Lakon Beauty and The Beast di Ciputra Artpreneur Theater, Jakarta. (Detikcom Fotografer/Mohammad Abduh)

Laporan ini mengupas panjang lebar tentang seni pertunjukan Indonesia dengan segenap tantangannya dimuat di cnnindonesia.com, dan redaksi mantagibaru.com menilai tulisan ini sangat penting. Dengan menuliskan sumbernya, tulisan ini kami turunkan secara utuh dalam satu judul, dan subjudulnya sebagai judul tulisan yang dimuat website tersebut. Selamat membaca.

Untung Rugi Indonesia Menggelar Pertunjukan Seni Dunia
Ada dua alasan orang pergi berlibur ke luar negeri. Pertama, untuk mencari pengalaman baru. Kedua, untuk memamerkannya di media sosial. Apa pun alasannya, negara yang mereka datangi sudah pasti mendapatkan keuntungan secara ekonomi.

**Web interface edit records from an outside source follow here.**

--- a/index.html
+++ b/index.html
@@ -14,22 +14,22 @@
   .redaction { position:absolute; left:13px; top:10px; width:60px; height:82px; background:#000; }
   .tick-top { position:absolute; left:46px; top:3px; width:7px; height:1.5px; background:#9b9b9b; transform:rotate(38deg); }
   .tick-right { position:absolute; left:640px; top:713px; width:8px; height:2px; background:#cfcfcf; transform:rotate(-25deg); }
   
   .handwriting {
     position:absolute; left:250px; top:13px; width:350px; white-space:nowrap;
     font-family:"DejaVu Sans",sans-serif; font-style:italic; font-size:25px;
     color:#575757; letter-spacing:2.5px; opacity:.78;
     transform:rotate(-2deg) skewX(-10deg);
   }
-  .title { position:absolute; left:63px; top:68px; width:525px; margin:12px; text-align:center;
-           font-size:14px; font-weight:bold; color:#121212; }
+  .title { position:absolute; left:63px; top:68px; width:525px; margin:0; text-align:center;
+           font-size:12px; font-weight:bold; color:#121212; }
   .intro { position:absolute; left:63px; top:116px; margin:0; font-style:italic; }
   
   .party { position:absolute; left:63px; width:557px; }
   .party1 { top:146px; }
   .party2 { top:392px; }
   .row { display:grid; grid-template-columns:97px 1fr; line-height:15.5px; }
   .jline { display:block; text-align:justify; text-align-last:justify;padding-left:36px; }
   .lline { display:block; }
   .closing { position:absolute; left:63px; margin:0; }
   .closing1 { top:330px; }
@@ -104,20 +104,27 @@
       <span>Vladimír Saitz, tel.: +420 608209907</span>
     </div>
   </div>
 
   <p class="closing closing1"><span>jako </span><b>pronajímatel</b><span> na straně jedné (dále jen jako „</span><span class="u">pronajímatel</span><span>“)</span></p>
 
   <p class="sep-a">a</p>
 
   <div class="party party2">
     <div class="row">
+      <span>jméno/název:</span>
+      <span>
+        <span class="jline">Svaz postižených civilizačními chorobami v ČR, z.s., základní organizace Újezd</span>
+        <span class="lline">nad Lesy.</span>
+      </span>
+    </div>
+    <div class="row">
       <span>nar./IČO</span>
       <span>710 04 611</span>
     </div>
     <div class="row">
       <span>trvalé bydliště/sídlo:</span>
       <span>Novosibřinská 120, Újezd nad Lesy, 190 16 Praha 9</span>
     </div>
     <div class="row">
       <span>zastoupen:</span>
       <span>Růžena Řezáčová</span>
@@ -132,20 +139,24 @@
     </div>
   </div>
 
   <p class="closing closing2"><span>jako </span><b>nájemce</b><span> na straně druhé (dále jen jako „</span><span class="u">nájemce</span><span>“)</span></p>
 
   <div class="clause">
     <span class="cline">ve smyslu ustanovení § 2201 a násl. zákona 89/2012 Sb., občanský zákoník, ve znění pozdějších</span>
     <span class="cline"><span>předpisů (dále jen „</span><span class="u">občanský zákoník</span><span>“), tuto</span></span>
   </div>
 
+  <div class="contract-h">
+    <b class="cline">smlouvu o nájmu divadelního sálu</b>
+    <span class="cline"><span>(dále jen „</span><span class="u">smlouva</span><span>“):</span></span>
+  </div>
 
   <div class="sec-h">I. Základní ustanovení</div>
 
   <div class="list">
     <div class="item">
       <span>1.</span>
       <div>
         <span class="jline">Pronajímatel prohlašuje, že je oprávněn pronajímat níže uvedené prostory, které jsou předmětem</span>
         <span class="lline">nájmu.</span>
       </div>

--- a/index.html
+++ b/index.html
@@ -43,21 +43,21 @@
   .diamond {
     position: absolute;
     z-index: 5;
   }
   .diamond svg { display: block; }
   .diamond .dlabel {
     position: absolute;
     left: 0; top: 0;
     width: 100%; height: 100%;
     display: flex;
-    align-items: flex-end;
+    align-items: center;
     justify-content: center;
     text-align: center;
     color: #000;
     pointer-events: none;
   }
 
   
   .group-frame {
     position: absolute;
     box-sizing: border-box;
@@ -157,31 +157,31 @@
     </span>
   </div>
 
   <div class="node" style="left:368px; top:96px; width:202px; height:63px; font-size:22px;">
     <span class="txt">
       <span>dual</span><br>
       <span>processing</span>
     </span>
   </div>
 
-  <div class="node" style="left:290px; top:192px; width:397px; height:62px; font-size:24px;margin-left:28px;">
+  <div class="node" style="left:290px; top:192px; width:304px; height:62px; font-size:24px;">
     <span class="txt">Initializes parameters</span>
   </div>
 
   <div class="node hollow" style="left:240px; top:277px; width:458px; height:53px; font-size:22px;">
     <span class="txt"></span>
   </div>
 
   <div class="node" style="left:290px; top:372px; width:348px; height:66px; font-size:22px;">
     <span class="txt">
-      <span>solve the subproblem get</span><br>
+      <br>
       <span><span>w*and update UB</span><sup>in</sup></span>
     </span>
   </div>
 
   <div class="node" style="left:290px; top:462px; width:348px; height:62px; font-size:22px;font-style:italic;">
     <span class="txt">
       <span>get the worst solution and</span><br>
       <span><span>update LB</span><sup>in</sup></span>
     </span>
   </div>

Belakangan ini, liburan ke luar negeri sambil menonton pergelaran seni sedang menjadi tren. Salah satu yang ramai diperbincangkan ialah menonton pertunjukan teater musikal ala Broadway yang populer di New York, Amerika Serikat. Kisah klasik yang diadegankan di atas panggung nan megah menjadi pencapaian tersendiri bagi mereka yang gemar akan seni.
Sekitar tahun 1990-an, Indonesia berhasil mendapatkan kue dari pasar konser musisi dunia. Sejak saat itu, banyak konser bertaraf internasional yang hadir di Jakarta dan kota-kota besar lainnya. Kini, Indonesia kembali punya ambisi untuk mendapatkan kue dari pasar pertunjukan sandiwara kelas dunia.
Singapura sudah lebih dulu berambisi dalam hal itu. Di sana, berbagai teater Broadway sudah pernah digelar, dari Lion King hingga Cats. Dikatakan pemerhati seni Bram Kushardjanto, Singapura bisa lebih dulu mendapatkan kue karena infrastruktur mereka lebih mumpuni.
“Alasan pertama, gedung pertunjukan dengan standar produksi sekelas teater Broadway tersedia di Singapura. Jumlahnya juga lebih dari tiga lokasi. Ke-dua, Singapura mampu menghadirkan penonton dalam jumlah yang sangat banyak, karena sistem turisme di sana juga sudah bagus sekali,” kata Bram, saat dihubungi oleh CNN Indonesia pada Sabtu (10/10/2015).
Bram memuji apa yang sudah dilakukan oleh Singapura, tapi ia ingin agar Indonesia tidak terlena. Pasalnya, akan ada banyak sekali keuntungan yang Indonesia dapat jika bisa menggelar teater Broadway di tanahnya sendiri.
“Jumlah penonton yang banyak datang ke Singapura untuk melihat teater Broadway itu kebanyakan orang Indonesia. Saya pikir, sudah saatnya para pengusaha di dunia hiburan memikirkan peluang ini. Masa kita hanya jadi pembeli tiket sih?” ujar Bram.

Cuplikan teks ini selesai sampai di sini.